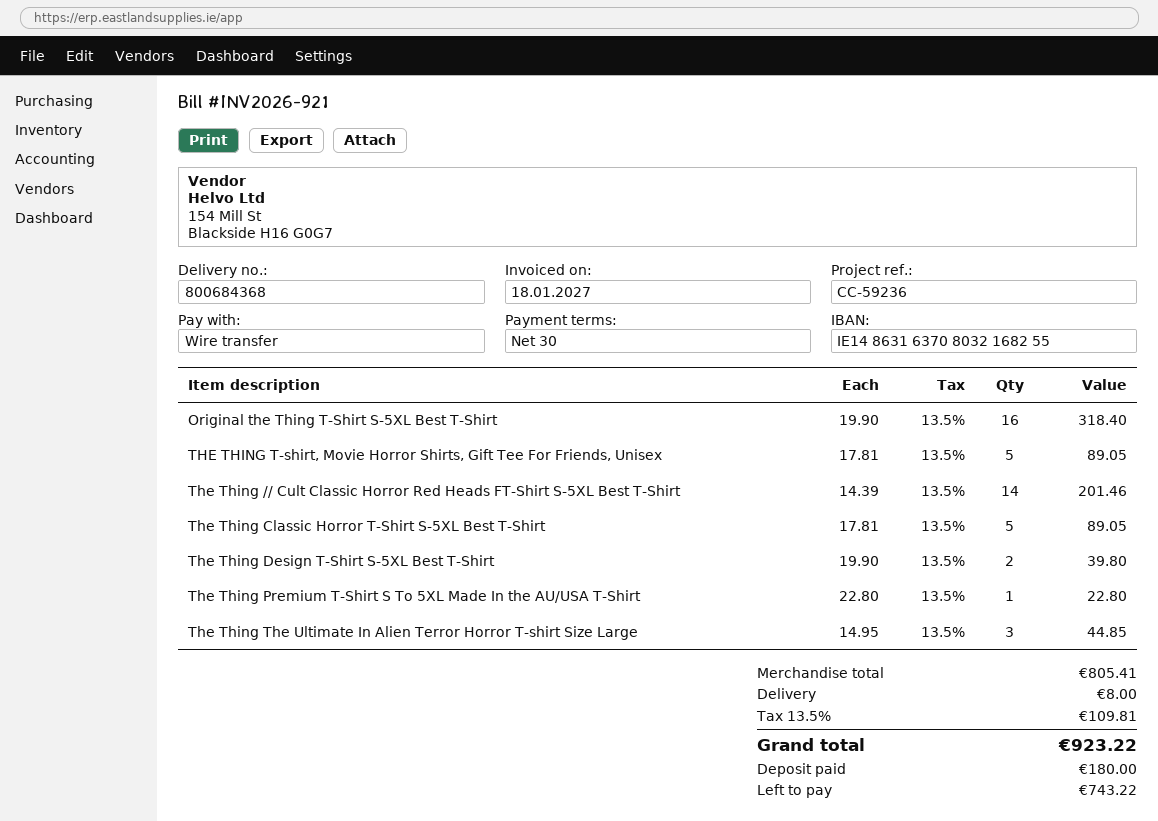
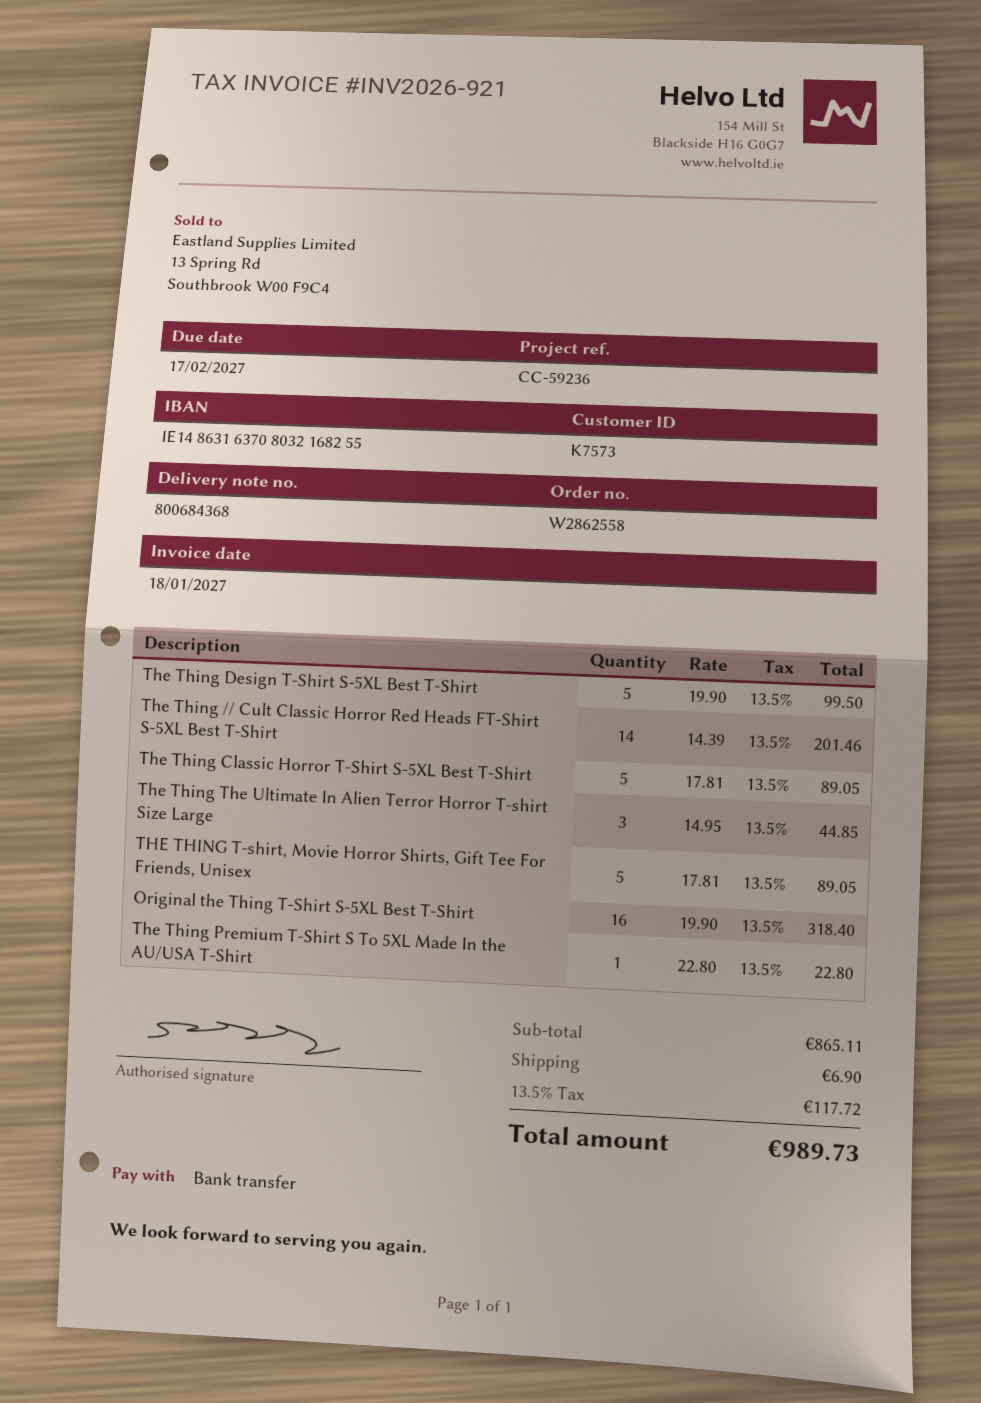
The Thing Design T-Shirt S-5XL Best T-Shirt: 2 x 19.90 = 39.80 -> 5 x 19.90 = 99.50
subtotal: 805.41 -> 865.11
shipping: 8.00 -> 6.90
tax: 13.5% = 109.81 -> 13.5% = 117.72
total: 923.22 -> 989.73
* * * * * * * * *
Problem description:
Exactly as they stand in the records above, print the lines from the one containing "subtotal: 805.41 -> 865.11" through the final line, inclusive.

Answer below:
subtotal: 805.41 -> 865.11
shipping: 8.00 -> 6.90
tax: 13.5% = 109.81 -> 13.5% = 117.72
total: 923.22 -> 989.73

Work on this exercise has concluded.